What is crucial, however, is that the data is consistent, well-organized, detailed and universal, so it can be pooled with other datasets to offer far greater insights than those available from a single study. “This is what makes it precious,” says Kato. “Other countries that want to use healthcare data to improve their healthcare need to make sure they gather it systematically and from universal coverage – then later generations can enjoy the fruits.”
CHANGE OF DIRECTION
Many sectors have been transformed through new technologies, but the healthcare sector has generally, for a number of reasons, been relatively slow. “We are late in implementing some technologies because there are all sorts of regulatory barriers and issues around approval and reimbursement,” says Claude Clément, President of BioAlps, an organization that works to support and represent the growing cluster of life sciences companies and institutions in western Switzerland. “Also, people in the field of health are intrinsically conservative, especially doctors – the mindset of the health industry is not naturally adapted to the changing world.”
Clément believes, however, that there is enormous potential. A good example is the field of neuroscience. “We are really at the very beginning of trying to understand the brain and how it works,” he says. With aging populations, Alzheimer’s, Parkinson’s and epilepsy are more prevalent than they were 50 years ago, yet while billions have been invested in seeking new drugs to tackle these diseases, little has come of it. “We need to go another way,” says Clément. “While in the past we mainly relied on pharma, increasingly we are looking to med tech for solutions. That means looking at electricity, light, ultrasound.”

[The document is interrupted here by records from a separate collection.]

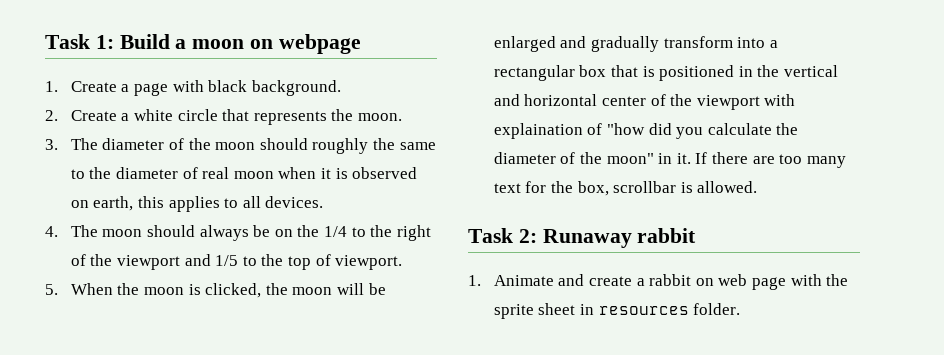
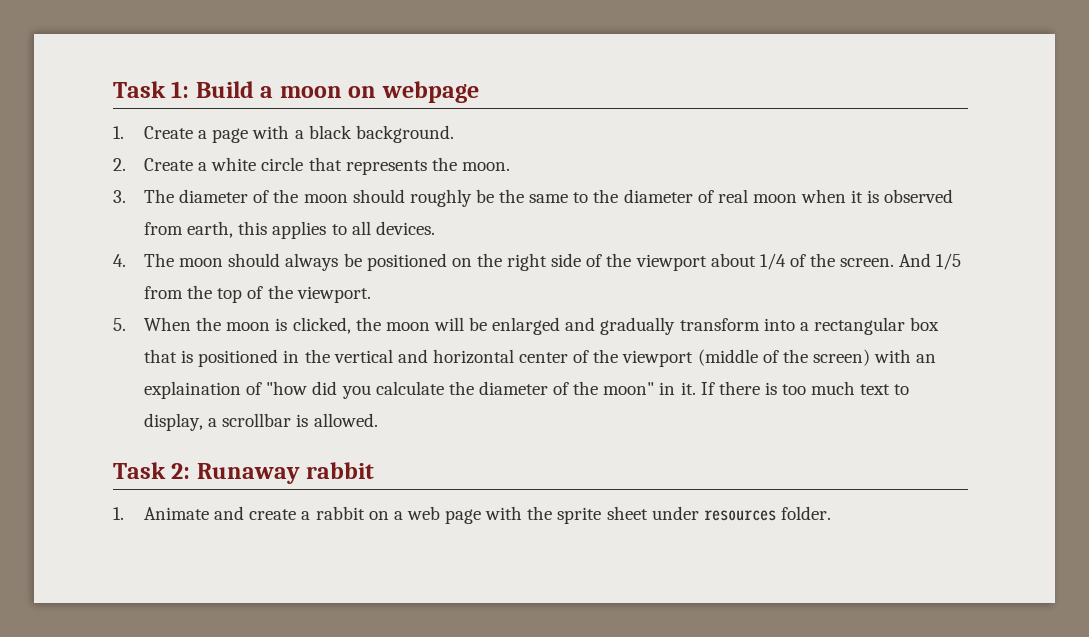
(204, 86) none -> [294,130,304,139] a
(369, 146) none -> [475,189,494,203] be
[70,200,89,208] on -> [144,222,184,235] from
(271, 231) none -> [366,253,447,271] positioned
[323,225,431,241] [70,254,257,270] 1/4 to the right of the viewport and 1/5 to -> [507,253,962,271] [144,286,184,299] right side of the viewport about 1/4 of the screen. And 1/5 from
(331, 260) none -> [267,285,293,299] the
[764,94,796,106] with -> [697,349,937,366] (middle of the screen) with an
[752,154,846,168] [493,181,609,196] are too many text for the box, -> [764,381,910,395] [144,413,218,431] is too much text to display, a
(714, 282) none -> [393,511,403,520] a
[579,304,594,315] in -> [651,506,699,520] under

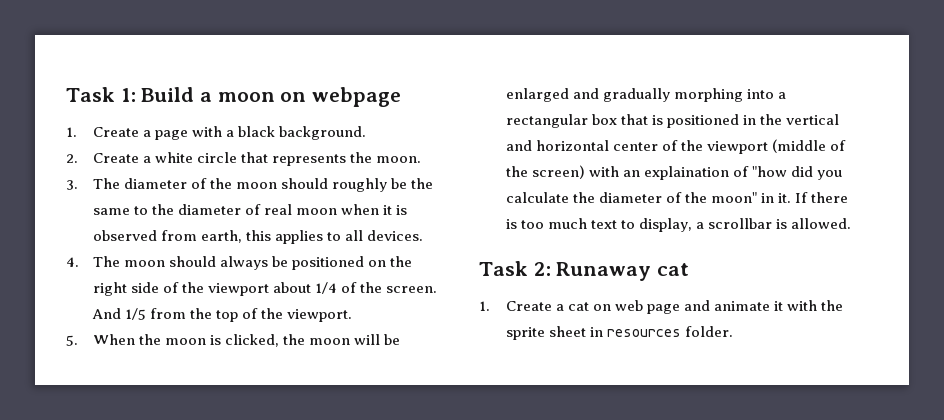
[679,318,760,331] transform -> [673,88,743,102] morphing
[306,462,375,479] [113,506,482,524] rabbit // 1. Animate and create a rabbit on a web page -> [656,263,689,276] [479,300,784,314] cat // 1. Create a cat on web page and animate it
[651,506,699,520] under -> [589,327,603,337] in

As well as benefiting patients, this shift could also help to ease the burden of healthcare costs. “The cost of developing drugs is enormous, sometimes well over $1 billion. In some special cases, like rare diseases, the price charged can reach $1 million a year for treating a single patient. Should we develop such a drug, or should we focus on how to treat other unmet medical needs that have a big impact on society? These are fundamental questions,” says Clément. “We need to find better healthcare solutions at a lower cost. We need to redirect our efforts toward affordable healthcare that is available more widely.”
MAKING TECHNOLOGY MAKE A DIFFERENCE
Developments in smart health or digital health have wider implications. “Up to now we have always tried to keep health data private, between your doctor and you. Now we are trying to gather data to find trends and treatments using AI and big data. It is a collective approach, instead of the private approach we have had in the past,” says Clément. “But the results will be more treatments that are better tailored to individual needs. In the future, new data technologies will lead us to pursue personalized medicine, but this will only be possible if we have first collected a mass of information. Diseases propagate everywhere in the world. Covid-19 is a good example. There are no continental or national borders. So, we need to think in a different way.” Some progress is being made in this direction with global initiatives working to remove the obstacles to data sharing across borders. Among them are the International Rare Diseases Research Collaboration, the Global Alliance for Genomics and Health, and Neurodata Without Borders. Research into the brain is one area where global collaboration on sharing data and infrastructure has great potential.
For Clément, this new approach could bring huge benefits not just to patients in developed countries but around the world. “The approach we have today is very selfish. You treat yourself, your own disease, by going to your personal doctor. Individual treatment like this is reserved for rich countries. But disease does not only affect the wealthy,” he says. “We should focus on what the population needs. If our technological dreams are not in line with this, we should not develop them.”